▸ **Task brief**:
Where a line holds the word "notoriety", copy it from the records.

▸ **Records provided**:

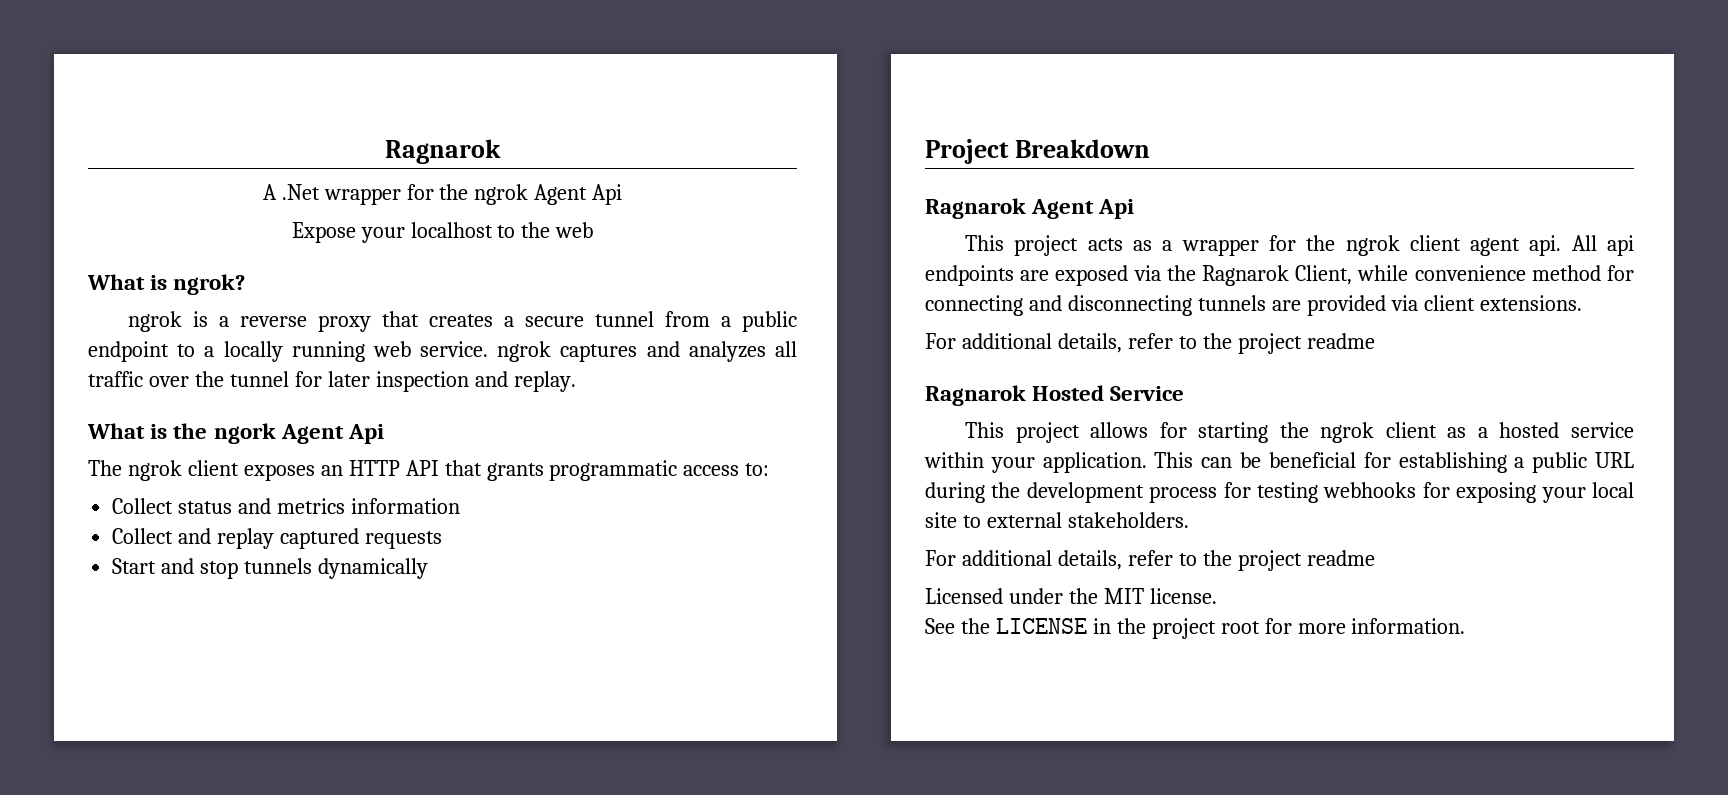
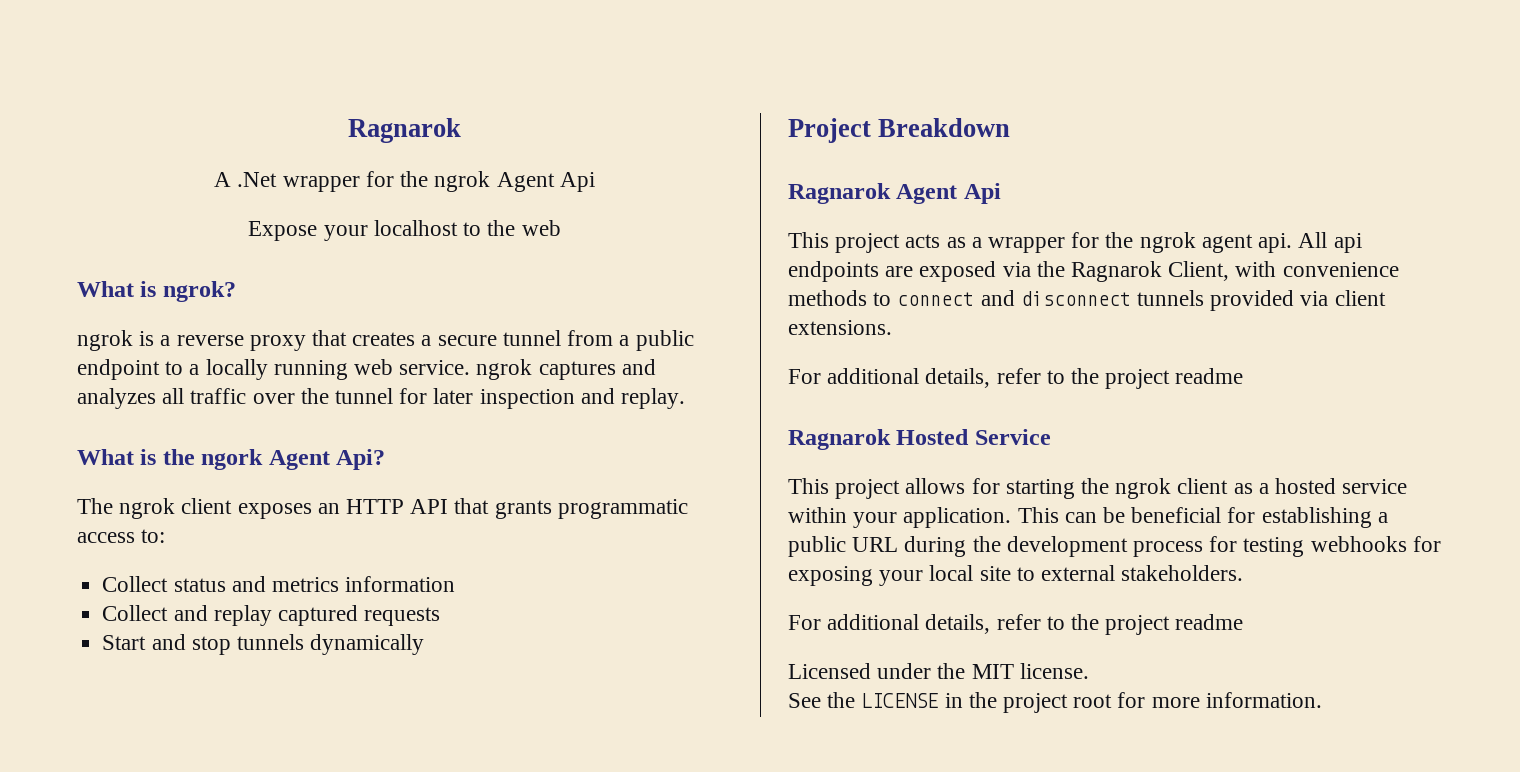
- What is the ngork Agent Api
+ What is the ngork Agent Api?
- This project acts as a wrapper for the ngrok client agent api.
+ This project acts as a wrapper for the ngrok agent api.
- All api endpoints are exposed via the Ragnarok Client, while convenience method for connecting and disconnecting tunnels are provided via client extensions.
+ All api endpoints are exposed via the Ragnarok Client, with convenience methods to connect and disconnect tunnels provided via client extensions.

...

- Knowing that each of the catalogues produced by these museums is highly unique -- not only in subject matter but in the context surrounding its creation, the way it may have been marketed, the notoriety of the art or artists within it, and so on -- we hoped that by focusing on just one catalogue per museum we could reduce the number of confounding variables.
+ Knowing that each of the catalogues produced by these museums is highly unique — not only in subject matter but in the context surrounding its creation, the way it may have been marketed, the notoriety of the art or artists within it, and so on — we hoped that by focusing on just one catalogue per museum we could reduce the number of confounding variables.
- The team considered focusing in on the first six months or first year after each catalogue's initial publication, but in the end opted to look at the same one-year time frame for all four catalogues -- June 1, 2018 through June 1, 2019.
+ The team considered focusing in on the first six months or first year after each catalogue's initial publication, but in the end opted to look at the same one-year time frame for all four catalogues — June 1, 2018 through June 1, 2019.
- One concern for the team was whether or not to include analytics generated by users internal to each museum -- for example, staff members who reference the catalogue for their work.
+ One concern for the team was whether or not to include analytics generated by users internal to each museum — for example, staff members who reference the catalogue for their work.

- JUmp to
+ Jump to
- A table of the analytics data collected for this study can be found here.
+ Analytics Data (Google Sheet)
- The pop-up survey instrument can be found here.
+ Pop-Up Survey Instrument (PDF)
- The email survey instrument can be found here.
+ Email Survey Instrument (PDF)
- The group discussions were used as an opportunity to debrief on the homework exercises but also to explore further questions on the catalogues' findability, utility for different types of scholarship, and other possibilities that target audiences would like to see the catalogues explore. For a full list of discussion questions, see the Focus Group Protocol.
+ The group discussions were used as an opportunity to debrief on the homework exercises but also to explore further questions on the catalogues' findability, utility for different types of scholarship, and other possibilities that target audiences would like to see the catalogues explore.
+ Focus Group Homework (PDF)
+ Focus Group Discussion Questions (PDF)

▸ **Solution to the problem**:
- Knowing that each of the catalogues produced by these museums is highly unique -- not only in subject matter but in the context surrounding its creation, the way it may have been marketed, the notoriety of the art or artists within it, and so on -- we hoped that by focusing on just one catalogue per museum we could reduce the number of confounding variables.
+ Knowing that each of the catalogues produced by these museums is highly unique — not only in subject matter but in the context surrounding its creation, the way it may have been marketed, the notoriety of the art or artists within it, and so on — we hoped that by focusing on just one catalogue per museum we could reduce the number of confounding variables.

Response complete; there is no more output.